Impact Factor 2.089

The world's most-cited Multidisciplinary Psychology journal

Editorial ARTICLE

Front. Psychol., 17 September 2013 |

Audiovisual integration: an introduction to behavioral and neuro-cognitive methods

  • Communication Sciences and Disorders, Idaho State University, Pocatello, ID, USA

Advances in neurocognitive and quantitative behavioral techniques have offered new insights to the study of cognition and language perception. This includes ways in which neurological processes and behavior are intimately intertwined. Examining traditional behavioral measures and model predictions, along with neurocognitive measures, will provide a powerful theory-driven and unified approach for researchers in the cognitive and language sciences. In this topic, the aim was to highlight some of the noteworthy methodological developments in the burgeoning field of multisensory speech perception.

Decades of research on audiovisual speech integration has, broadly speaking, reshaped the way language processing is conceptualized in the field. Beginning with Sumby and Pollack's seminal study of audiovisual integration published in 1954, qualitative and quantitative relationships have emerged showing the benefit of being able to obtain visual cues from “speech reading” under noisy conditions. A pioneering study by McGurk and MacDonald (1976) further demonstrated a form of integration phenomenon in which incongruent auditory-visual speech signals contribute to a fused or combined percept. (One such example is an auditory “ba” dubbed over a video of a talker articulating the syllable “ga.” This often yields a combined percept of “da.”)

Methods for determining whether “integration” occurs have, for example, involved examining whether a listener is susceptible to the McGurk effect, as we shall in a study by Setti et al. (2013) in the Research Topic. Perhaps a more commonly used assessment tool for determining the presence of “integration” has been measuring the extent to which a dependent variable (accuracy, speed, etc.) obtained from audiovisual trials is significantly “better” than the predicted response obtained from the unisensory conditions. A difference between obtained and predicted measures is thought to indicate a violation of independence between modalities (Altieri and Townsend, 2011; Altieri et al., 2013). In recent years, the neurological bases of these multisensory phenomena in speech perception have been developed largely in parallel with advances in behavioral techniques. Neuroimaging studies have looked at the Blood Oxygen-Level Dependent (BOLD) signal in relation to AV speech stimuli and compared that to the unisensory BOLD responses (e.g., Calvert, 2001; Stevenson and James, 2009). Within the milieu of EEG studies, similar comparisons have been made between the amplitude evoked by audiovisual, vs. auditory and visual-only stimuli. Similar to the fMRI studies, EEG research has contributed to the idea that integration occurs if the AV response differs from the unisensory responses (AVERP < AERP + VERP; see, van Wassenhove et al., 2005; and Winneke and Phillips, 2011).

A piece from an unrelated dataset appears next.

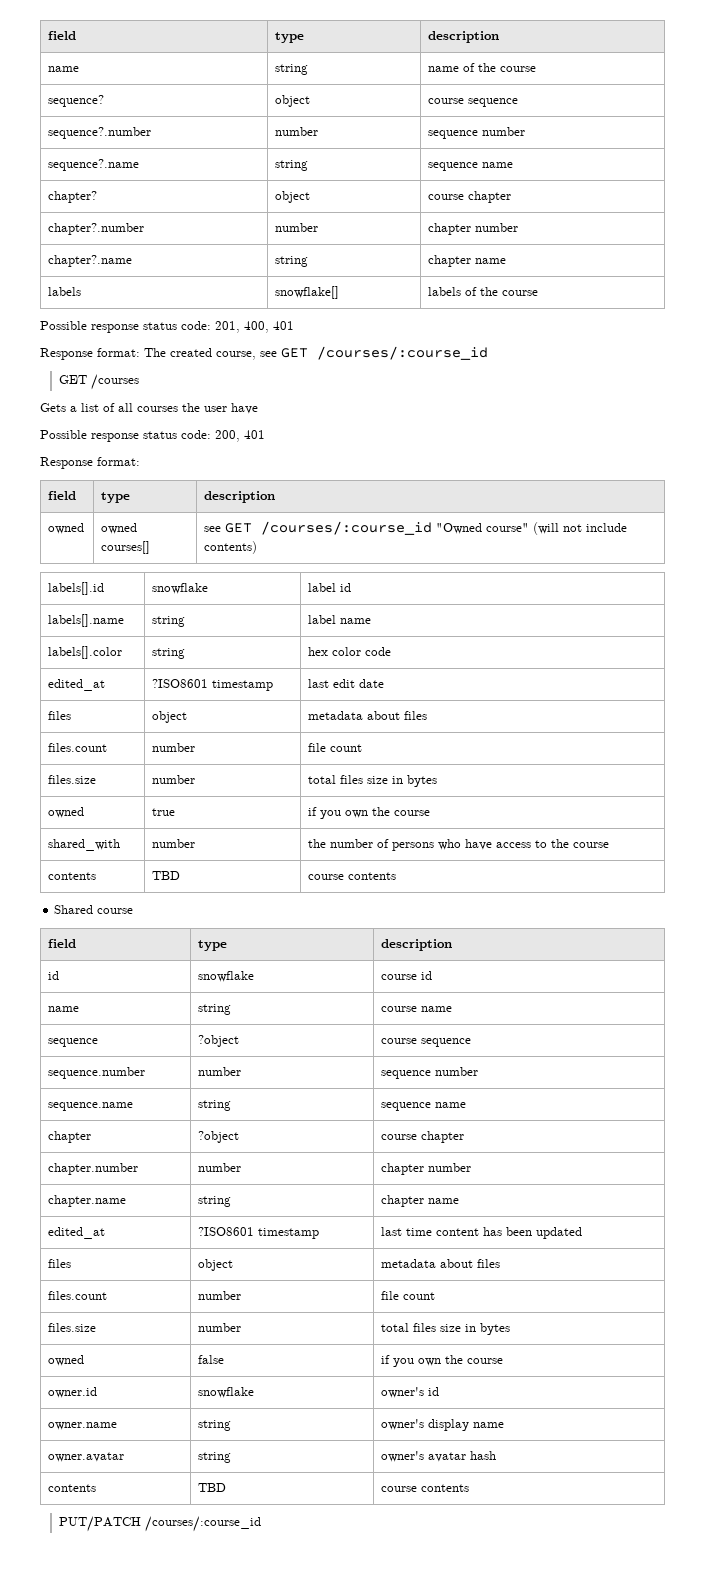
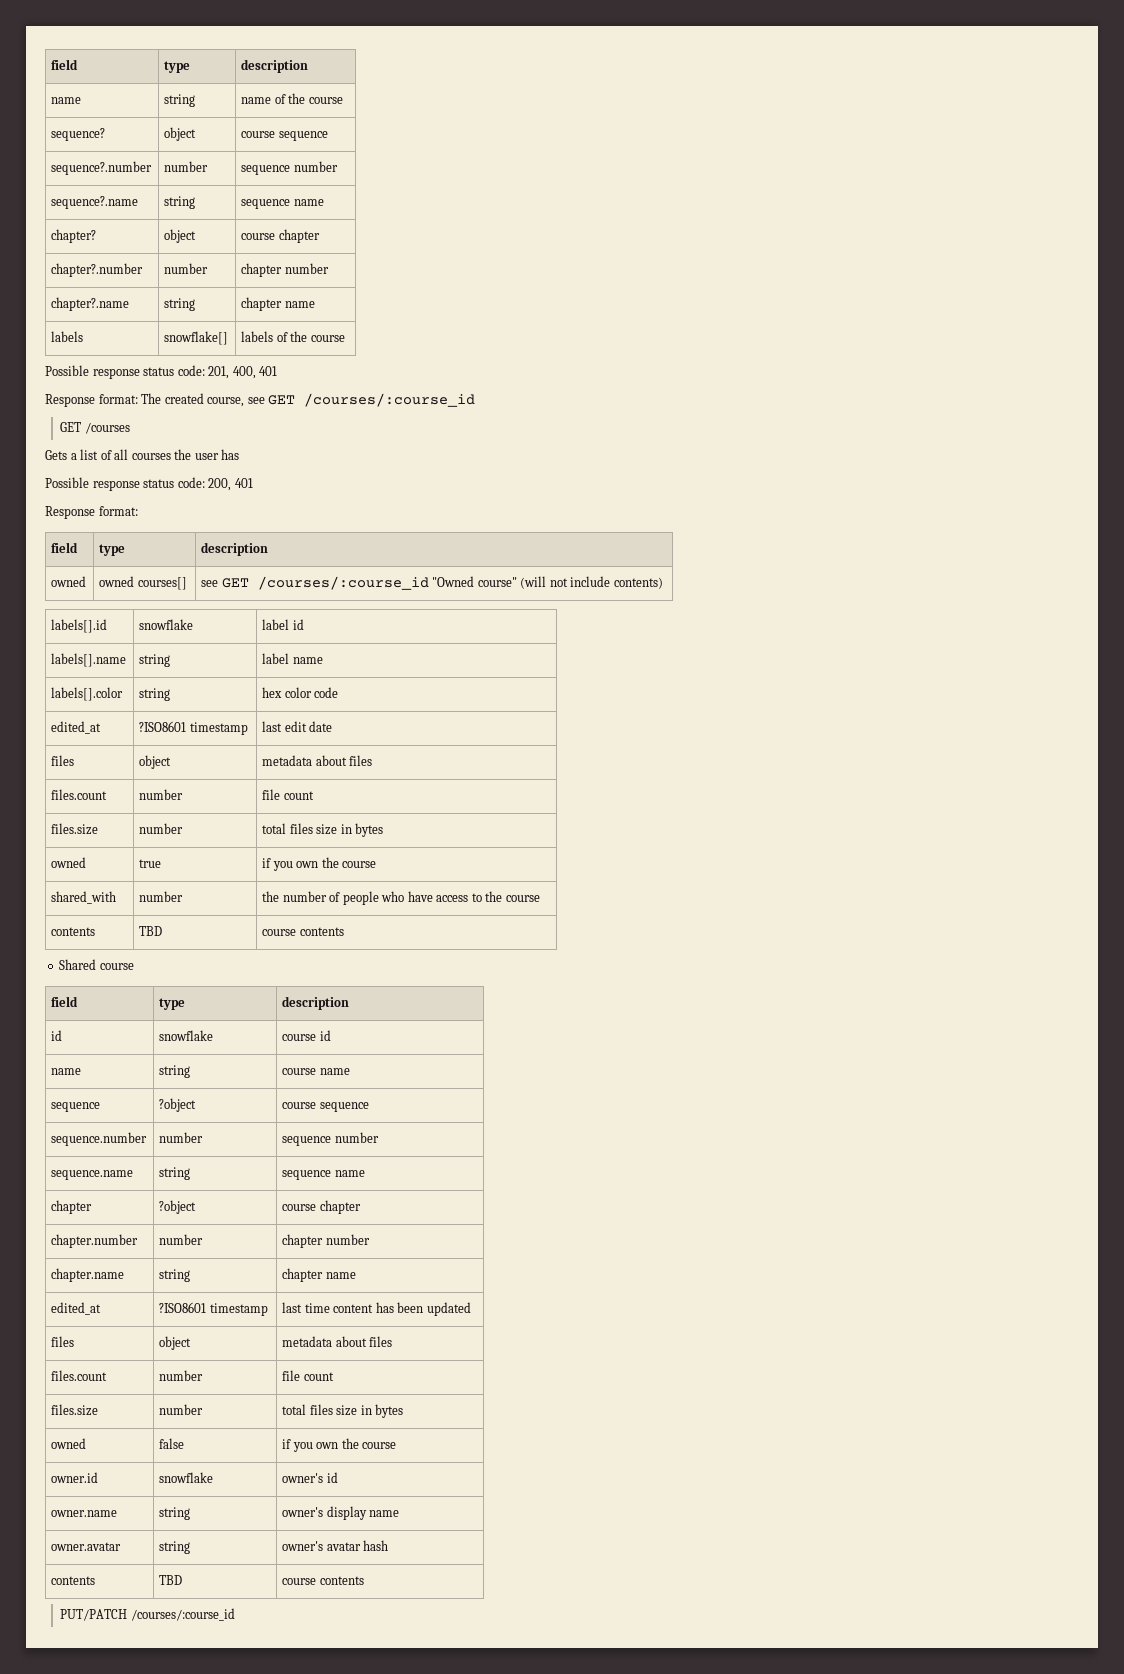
[231,403,258,414] have -> [221,449,240,460] has
[392,842,435,851] persons -> [342,891,379,905] people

The application of EEG, fMRI or other imaging techniques in combination with behavioral indexes has therefore enhanced the testability of neural based theories of multisensory language processing. The broader aim of this Research Topic was to investigate the variety of manners in which neural measures of multisensory language processing could be anchored to behavioral indices of integration.

Several pioneering studies appear in this volume addressing a wide variety of issues in multisensory speech recognition. Quite significantly, this research explores integration in different age groups, for individuals with sensory processing deficits, and across different listening environments. First, a study carried out by Altieri and Wenger (2013) sought to rigorously associate the dynamic psychophysical measures of perception—namely the reaction time measure of workload capacity (Townsend and Nozawa, 1995)—with a neural dynamics from EEG. Under degraded listening conditions, we observed an increase in integration efficiency as measured by capacity, which co-occurred with an increase in multisensory ERPs relative to auditory-only ERPs. In a much needed review on the rules giving rise to multisensory integration, van Wassenhove (2013) provided an overview of “predictive coding hypotheses.” Updated hypotheses were considered, namely concerning how internal predictions about linguistics percepts are formulated. An overview of neuroimaging literature was included in the discussion.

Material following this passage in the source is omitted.